L'économie algérienne a amorcé sa phase de maturité
L'économie algérienne a amorcé sa phase de « maturité », a estimé l'économiste analyste, Mohamed Bahloul lors d'une rencontre organisée à Oran sous le thème « Changement économique et économie du changement: question autour d’une transition ».
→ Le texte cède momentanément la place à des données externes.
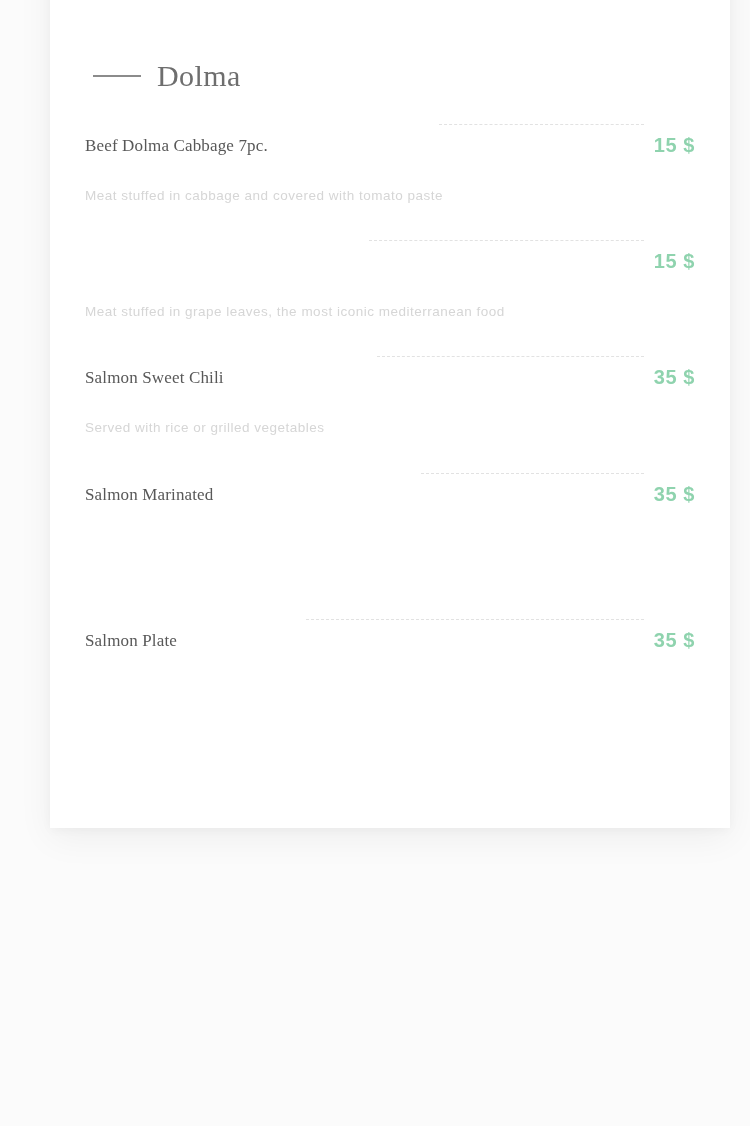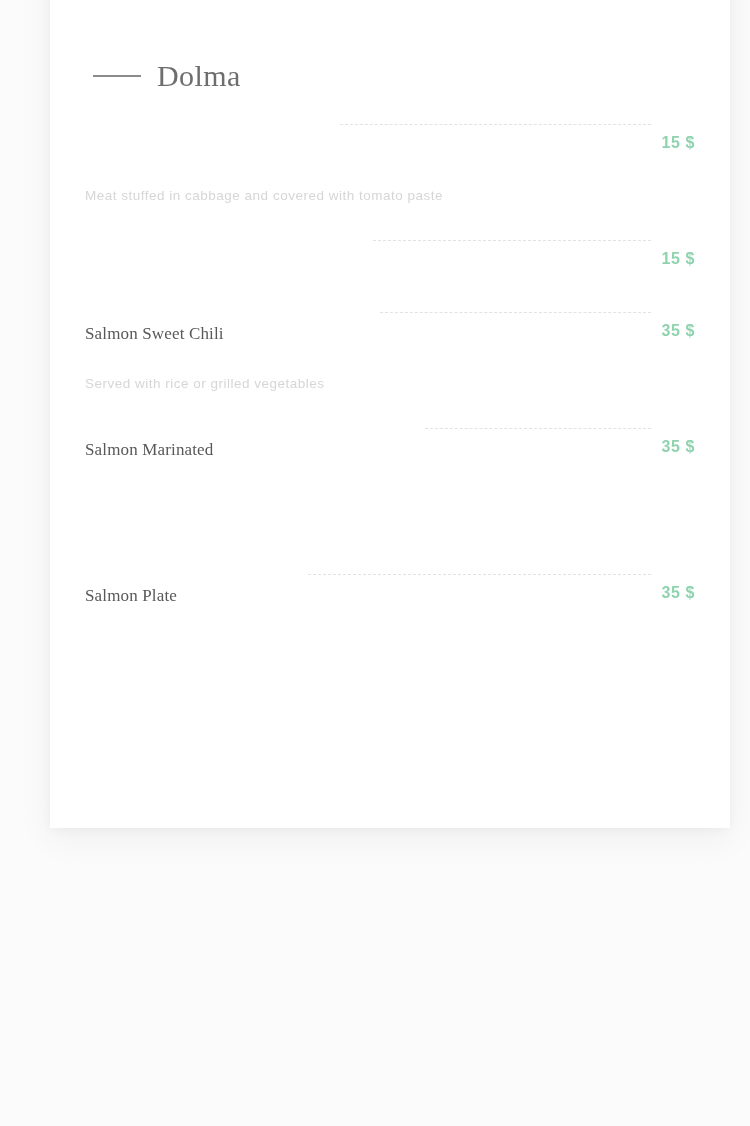--- a/index.html
+++ b/index.html
@@ -142,6 +142,7 @@
   <div id="menu-list">
       <div class="menu-item">
         <div class="item-row">
+          <span class="item-name">Beef Dolma Cabbage 7pc.</span>
           <span class="item-leader" style="--leader-w: 56%;"></span>
           <span class="item-price">15 $</span>
         </div>

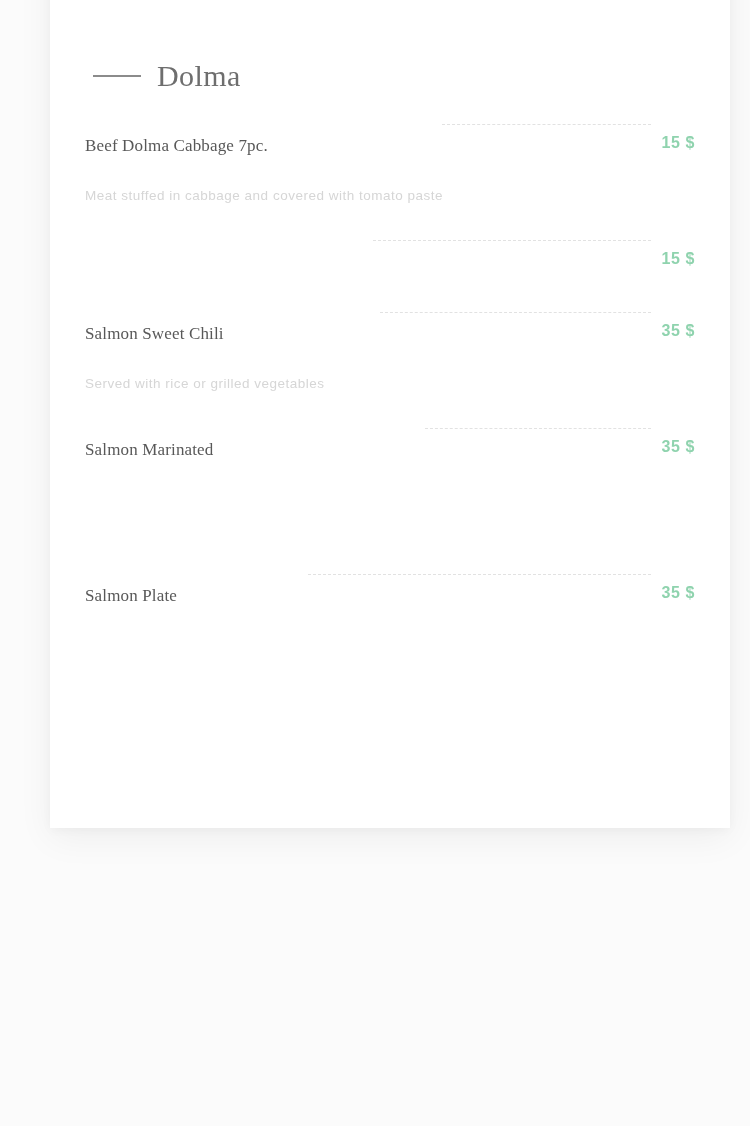--- a/index.html
+++ b/index.html
@@ -105,7 +105,7 @@
 
   .item-price {
     font-family: "Liberation Sans", sans-serif;
-    font-size: 16px;
+    font-size: 20px;
     font-weight: 700;
     color: #8fd3ae;
     letter-spacing: 0.6px;

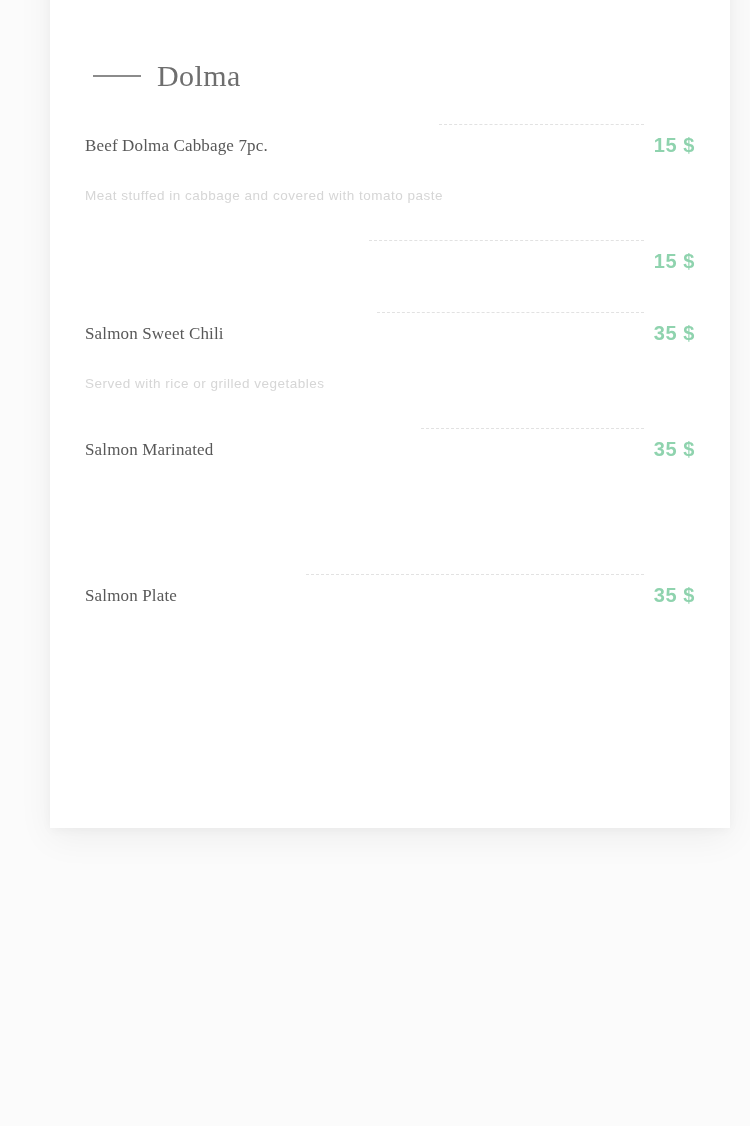--- a/index.html
+++ b/index.html
@@ -153,6 +153,7 @@
           <span class="item-leader" style="--leader-w: 50%;"></span>
           <span class="item-price">15 $</span>
         </div>
+        <div class="item-desc">Meat stuffed in grape leaves, the most iconic mediterranean food</div>
       </div>
       <div class="menu-item">
         <div class="item-row">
« En tirant les leçons de son expérience économique passée, l’Algérie est dans une ère nouvelle fondée sur le champ des connaissances », a observé M.Bahloul en co-animant, dimanche soir, une table ronde avec deux autres experts-économistes, Abderrahmane Mebtoul et Rachid Mohamed Brahim. M. Bahloul a évoqué à cet égard l’exemple des pays émergents, expliquant leur réussite au plan du développement économique par « la mobilisation des connaissances et l’analyse des changements internes et à l’international ». Le rôle de l’industrie et sa préservation dans l’économie de marché a été également mentionné par l’intervenant qui considère que « l’ouverture ne peut se faire que pour les industries capables de rentrer dans la compétitivité ». Le secteur public et le privé ont tous les deux un rôle à jouer dans ce développement, selon l’analyste, affirmant que « les deux secteurs peuvent réussir car c’est la notion de libre entreprise qui prévaut dans l’économie de marché ». Il a énuméré dans ce contexte quatre volets qui constituent, d’après lui, les leviers de l’économie de marché, à savoir « la vision stratégique », « les structures d’incitation », « les négociations » et le « contrôle » incombant à l’Etat. « L’Algérie dispose d’une chance énorme avec les ressources naturelles et l’élite intellectuelle et économique dont elle dispose pour mettre en place une démarche à partir de son expérience », a souligné M. Bahloul. De son côté, M. Abderrahmane Mebtoul a insisté au plan économique sur les effets du marché informel qu’il scinde en deux sphères, l’une « marchande spéculative » et l’autre « productive ». L’approche suggérée par M. Mebtoul s’articule autour d’une réflexion sur la possibilité d’intégration du secteur informel productif, accréditant son opinion par le fait que, dit-il, « les quatre derniers Prix Nobel d’économie ont été attribués aux experts ayant travaillé sur les institutions informelles qui suppléent au marché libre ». Pour sa part, M. Rachid Mohamed Brahim a estimé que la réussite de la transition économique exige autant la contribution de l’élite que « des dynamiques sociales porteuses de valeurs et de capacité de changement ». Un public nombreux composé notamment de cadres et universitaires a assisté à cette rencontre organisée par l’Institut de développement des ressources humaines (IDRH) dans le cadre des soirées culturelles programmées durant le mois de Ramadhan.